There are three major problems:
The first is that - for some - aid is not getting through. That
is a crucial consideration because
winter has set in, and many families are still living in tents.
Second, there is still considerable tension between Serbs and
ethnic Albanians, and some Serbs
are forced to rely on armed peacekeeping troops for their survival.
And third is the fact that thousands of men, forcibly taken away
by Serb
troops, are still unaccounted for.
ITN correspondent Mark Austin, who reported on the war in Kosovo,
returned six months on to the capital Pristina, and to some
of the province's
remotest areas.
Kosovo
is in the grip of the first snow of a bleak Balkan winter. Like hundreds
of
thousands of Albanian refugees the Sedeu family is back
home, but in truth it is no home at all.
In temperatures below freezing even the most basic chores are
a struggle
These people were promised fuel and materials to rebuild their
ruined house
but six months on and in this - and many other villages - no
help has arrived.
The UN relief operation is bogged down by disorganisation and delay.

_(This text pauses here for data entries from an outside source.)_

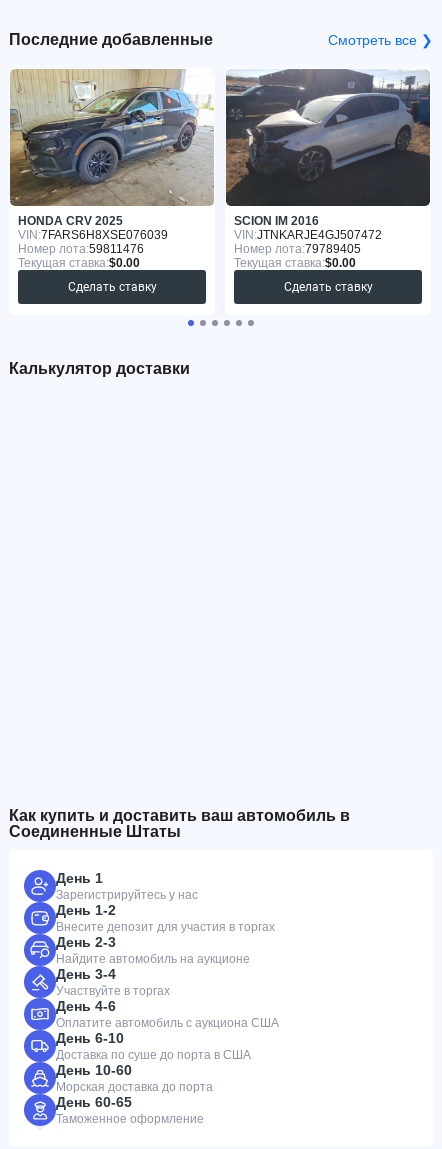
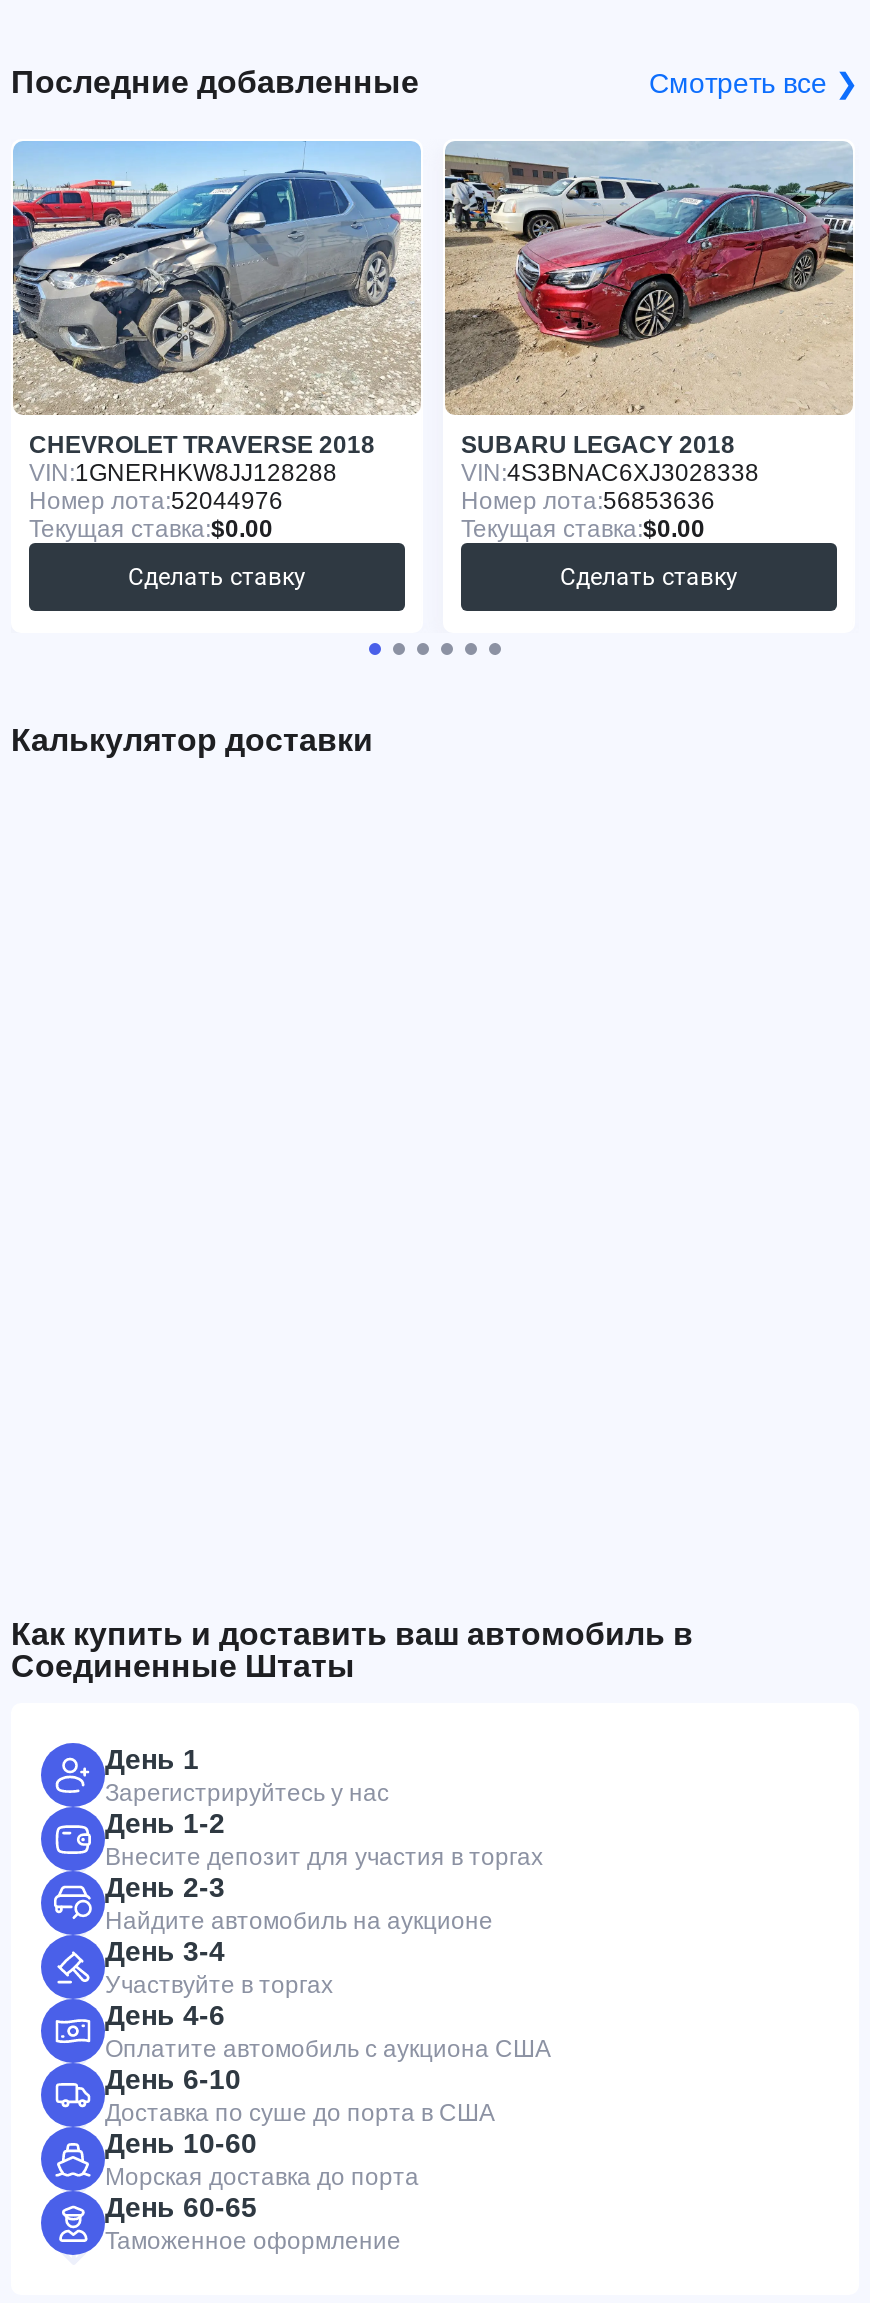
- [image]
- HONDA CRV 2025
- VIN: 7FARS6H8XSE076039
- Номер лота:59811476
+ [image]
+ CHEVROLET TRAVERSE 2018
+ VIN: 1GNERHKW8JJ128288
+ Номер лота:52044976

- [image]
- SCION IM 2016
- VIN: JTNKARJE4GJ507472
- Номер лота:79789405
+ [image]
+ SUBARU LEGACY 2018
+ VIN: 4S3BNAC6XJ3028338
+ Номер лота:56853636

Nato forces are being asked to join in the aid distribution -
tracked military
vehicles often the only means to reach the more remote areas.
It is slow going. For the aid
agencies here it is a race against
time and a race they are losing.
It is clearly going to take a long
time to rebuild Kosovo, and as
winter sets in there is already
patience among the people here
for the United Nations to do more
and to do it quickly.
The West may have won the war - is it now in danger of squandering
the
peace.
It is a question worth asking because six months on Kosovo remains
dangerous and divided.
In one town barbed wire still separates Albanians from the few Serbs left
- Serbs who in
Pristina count increasingly on round the clock protection of
British troops. Last week and elderly
Serb couple were shot dead in their apartment. Albanian gunmen
are blamed.
They have also threatened other Serbs, including Sonny Brzera
- a young
single mother, who lives with her baby Jack and eight-year-old
son Ivan.
They have only ventured out four times in five months.
When we were there Ivan made the trip to school for the first
time since the
war ended.
It was an extraordinary operation: he and twenty-five other Serb
children
were gathered together by armed soldiers.
They were herded into armoured
landrovers for the ten mile journey
to a Serb enclave.
It is a frightening way to go to school but for Serb children in Pristina it is the only way.
"Constant fear for the Serbs.
They're actually frightened to step foot outside their houses
now. Young Ivan for instance has
been in his house now for three months. The only time he gets
to go out is when a K-FOR
soldier takes him," Sergeant Dicky Bird from the Royal Green
Jackets told ITN.
These are the lengths they have to go to to ensure the safety
of Serb
schoolchildren in Pristina.
Six months on and Tony Blair's declared aim of a multi-ethnic
Kosovo is
simply a world away.
In fields across the province lie the anti-tank mines intended
for NATO's
invasion force.
A ground invasion never happened of course but the mines remain, hidden now more than ever by the winter snow. Albanian women have joined the de-mining teams but this is a job that will take years.
And for thousands of women here it is the war with no end. Six months on their husbands are still missing.
Pranvera Sharani doesn't know whether her husband and five other
men from
her family are dead or languishing in Serb prisons.
"We just want to know. We cry every day," she told me.
Her neighbour is also missing her husband.
On the eve of the new millennium this remains a desperate place.